Le favori dans la course vers la prési­dence des Républicains est mis en cause, juste avant l'élection, pour les condi­tions avec lesquelles il aurait fait embaucher son ancienne compagne à plusieurs reprises dans des struc­tures publiques.

Eric Ciotti et François Fillon, même combat ? C'est en tout cas la version défendue par un article à paraître. Ce mercredi 16 novembre, le Canard Enchaîné assure que le député des Alpes-​Maritimes a eu sa "propre Penelope" pendant plusieurs années.

En clair, le Niçois aurait obtenu pour son épouse d'alors plusieurs emplois notamment dans des collec­ti­vités qu'il a pu diriger — le Conseil dépar­te­mental des Alpes-​Maritimes en parti­culier. Plusieurs de ces postes étant occupés en même temps.

Il ne s'agit pas là de révéla­tions à proprement parler, puisque ces rôles étaient pour la plupart publics. 

Son ex-​femme a ainsi été son assis­tante parle­men­taire en 2007, ce qui était bien indiqué sur le site de l'Assemblée nationale. 

Elle a eu par ailleurs de hautes respon­sa­bi­lités à la Ville de Nice jusqu'en 2011, ce qui n'est là encore pas un secret pour les journa­listes locaux.
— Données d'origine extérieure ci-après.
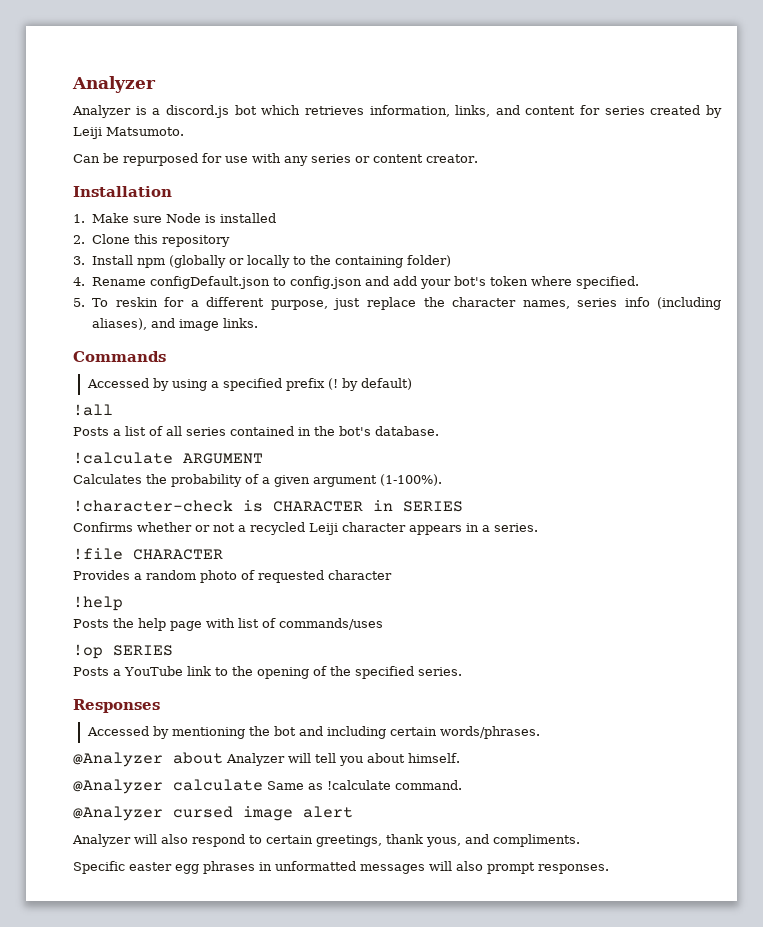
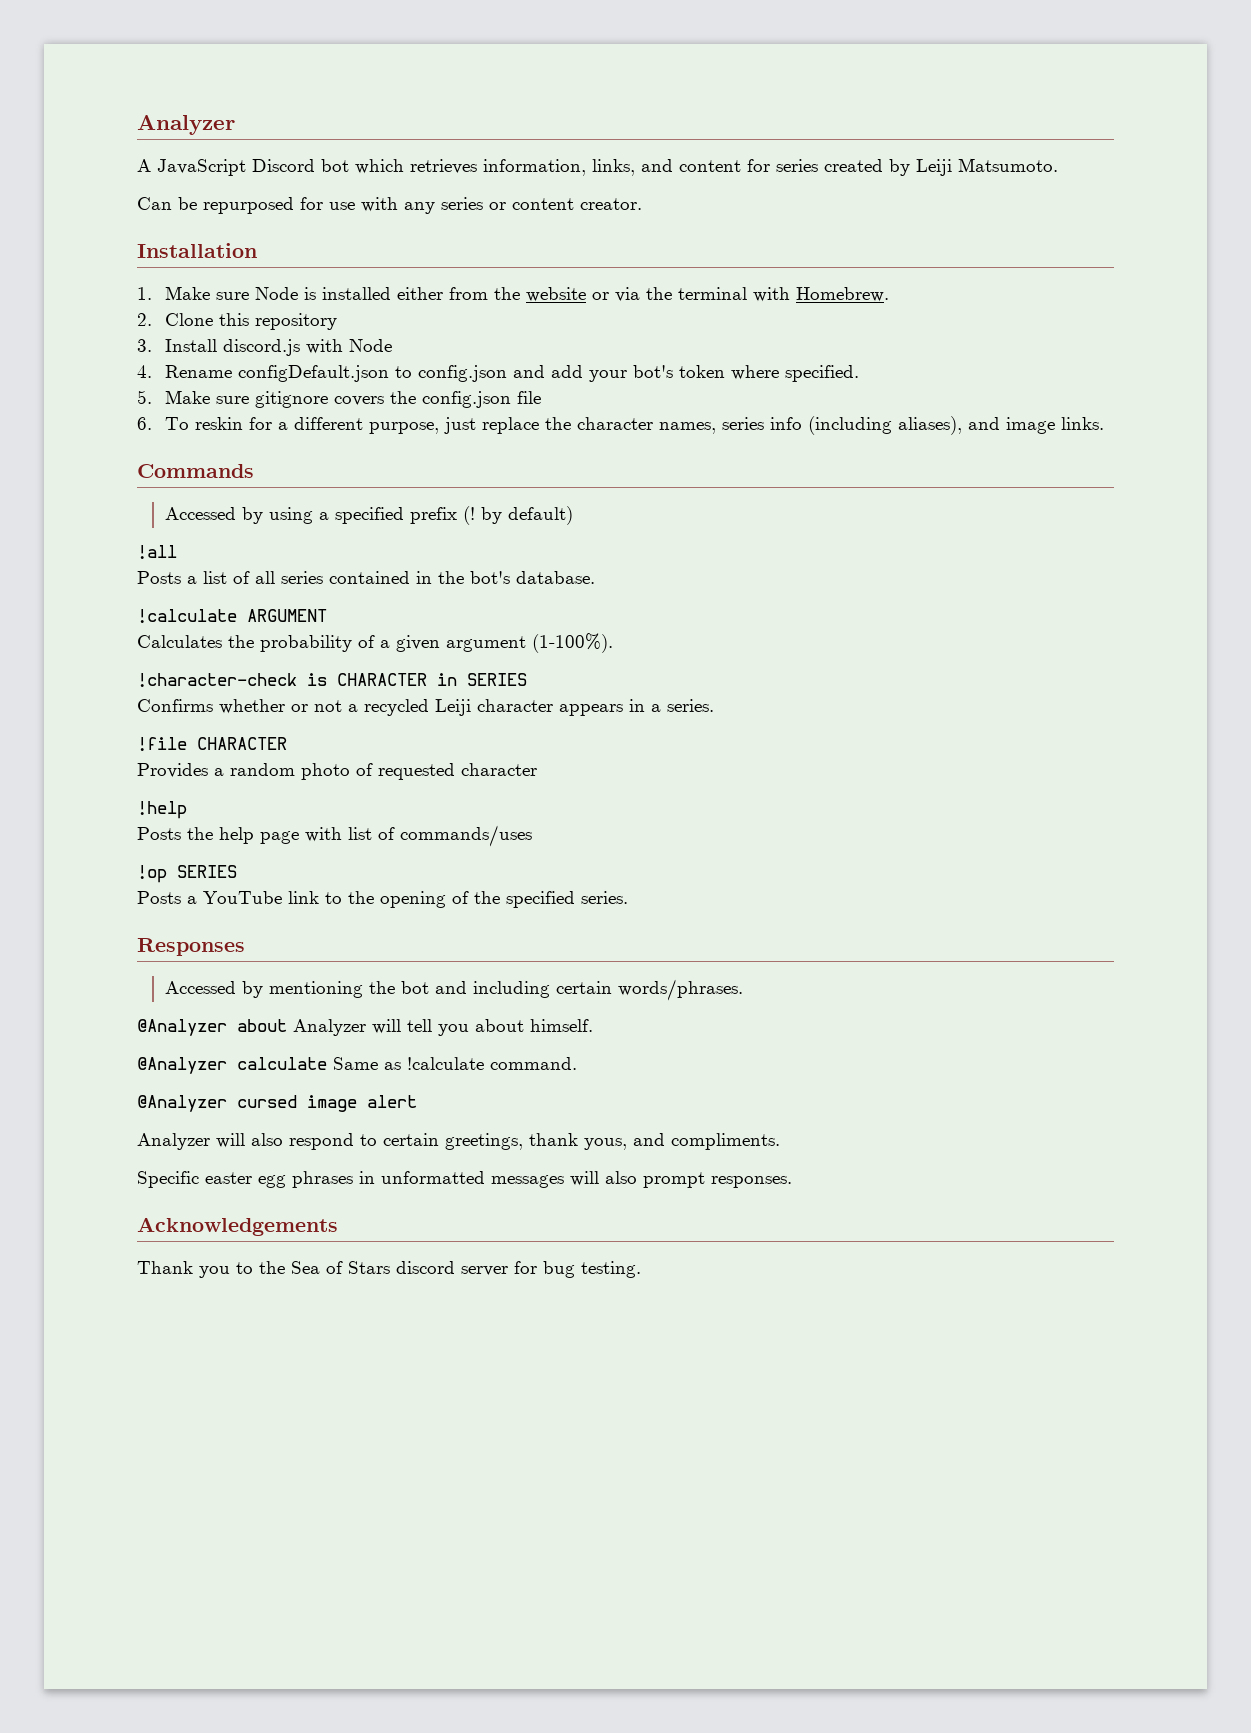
- Analyzer is a discord.js bot which retrieves information, links, and content for series created by Leiji Matsumoto.
+ A JavaScript Discord bot which retrieves information, links, and content for series created by Leiji Matsumoto.
- 1. Make sure Node is installed
+ 1. Make sure Node is installed either from the website or via the terminal with Homebrew.
- 3. Install npm (globally or locally to the containing folder)
+ 3. Install discord.js with Node
- 5. To reskin for a different purpose, just replace the character names, series info (including aliases), and image links.
+ 5. Make sure gitignore covers the config.json file
+ 6. To reskin for a different purpose, just replace the character names, series info (including aliases), and image links.
+ Acknowledgements
+ Thank you to the Sea of Stars discord server for bug testing.

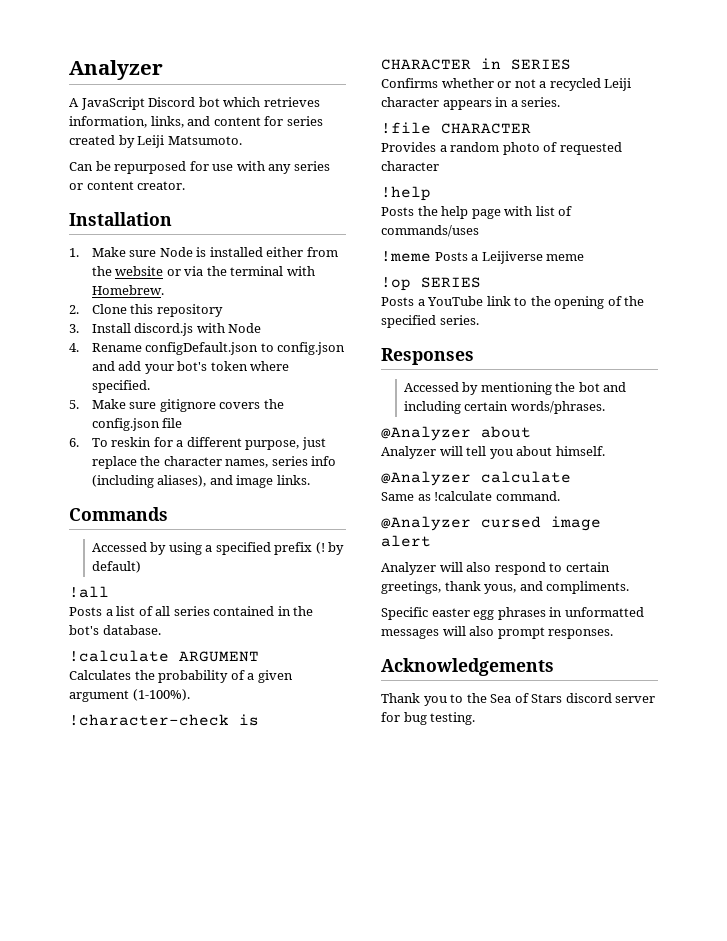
+ !meme Posts a Leijiverse meme
- @Analyzer about Analyzer will tell you about himself.
+ @Analyzer about
+ Analyzer will tell you about himself.
- @Analyzer calculate Same as !calculate command.
+ @Analyzer calculate
+ Same as !calculate command.

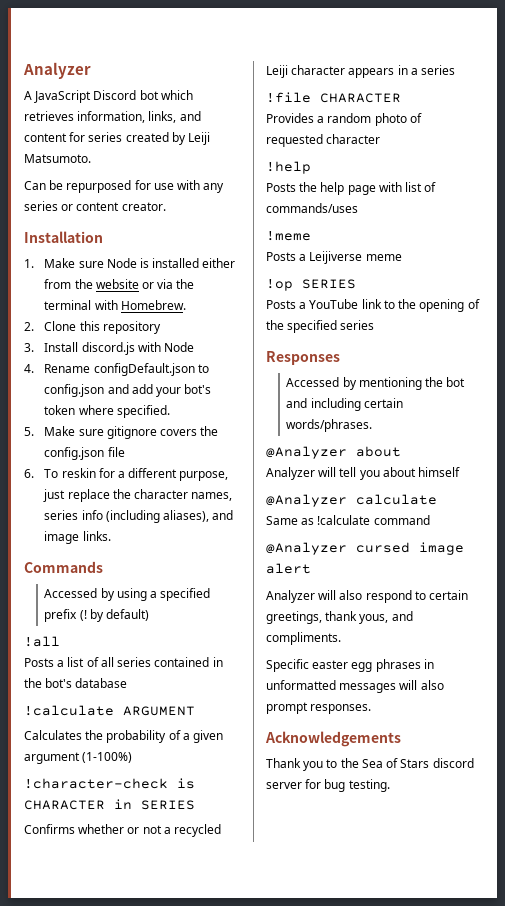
- Posts a list of all series contained in the bot's database.
+ Posts a list of all series contained in the bot's database
- Calculates the probability of a given argument (1-100%).
+ Calculates the probability of a given argument (1-100%)
- Confirms whether or not a recycled Leiji character appears in a series.
+ Confirms whether or not a recycled Leiji character appears in a series
- !meme Posts a Leijiverse meme
+ !meme
+ Posts a Leijiverse meme
- Posts a YouTube link to the opening of the specified series.
+ Posts a YouTube link to the opening of the specified series
- Analyzer will tell you about himself.
+ Analyzer will tell you about himself
- Same as !calculate command.
+ Same as !calculate command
Un livre anti-​Estrosi paru il y a déjà presque dix ans vantait d'ailleurs ses "talents en commu­ni­cation" dans ces fonctions sur tout un chapitre.

Le Canard met en doute la réalité de certaines de ces activités, puisqu'il note qu'elle n'aurait "pas laissé de souvenir" au Palais Bourbon où elle fut salariée entre 2007 et 2016. Des condi­tions "penelo­pesques", qui relèvent "de la plaisan­terie", ironise le palmipède.

De même, nos confrères estiment qu'il aurait été compliqué pour elle de gérer de front ses diffé­rentes obliga­tions, sur le terrain politique et à la direction des services de plusieurs impor­tantes communes maralpines.

Que répond Eric Ciotti ?

Dans un commu­niqué qu'il n'a pas jugé bon d'adresser à Nice-​Presse mais que nous relayons tout de même, l'intéressé a réagi ce mardi 15 novembre.

"Je suis une nouvelle fois bassement attaqué"

Eric Ciotti, député LR des Alpes-Maritimes

"Alors qu’elle a occupé succes­si­vement des fonctions de colla­bo­ra­trice de cabinet au Département des Alpes-​Maritimes jusqu’en mars 2008 puis à la ville de Nice de mars 2008 à 2012, madame Magne a travaillé à mes côtés comme colla­bo­ra­trice parle­men­taire en circons­cription notamment dans des missions de commu­ni­cation, de relations presse et d’organisation d’événements et de réunions à temps partiel pour une durée de 5h25 par semaine". 

"Pour le temps où elle a travaillé à la mairie de la Colle-​sur-​Loup […] la durée de travail hebdo­ma­daire n’a jamais dépassé 9 heures par semaine. Le cumul de ces activités n’a pas dépassé 44 heures par semaine".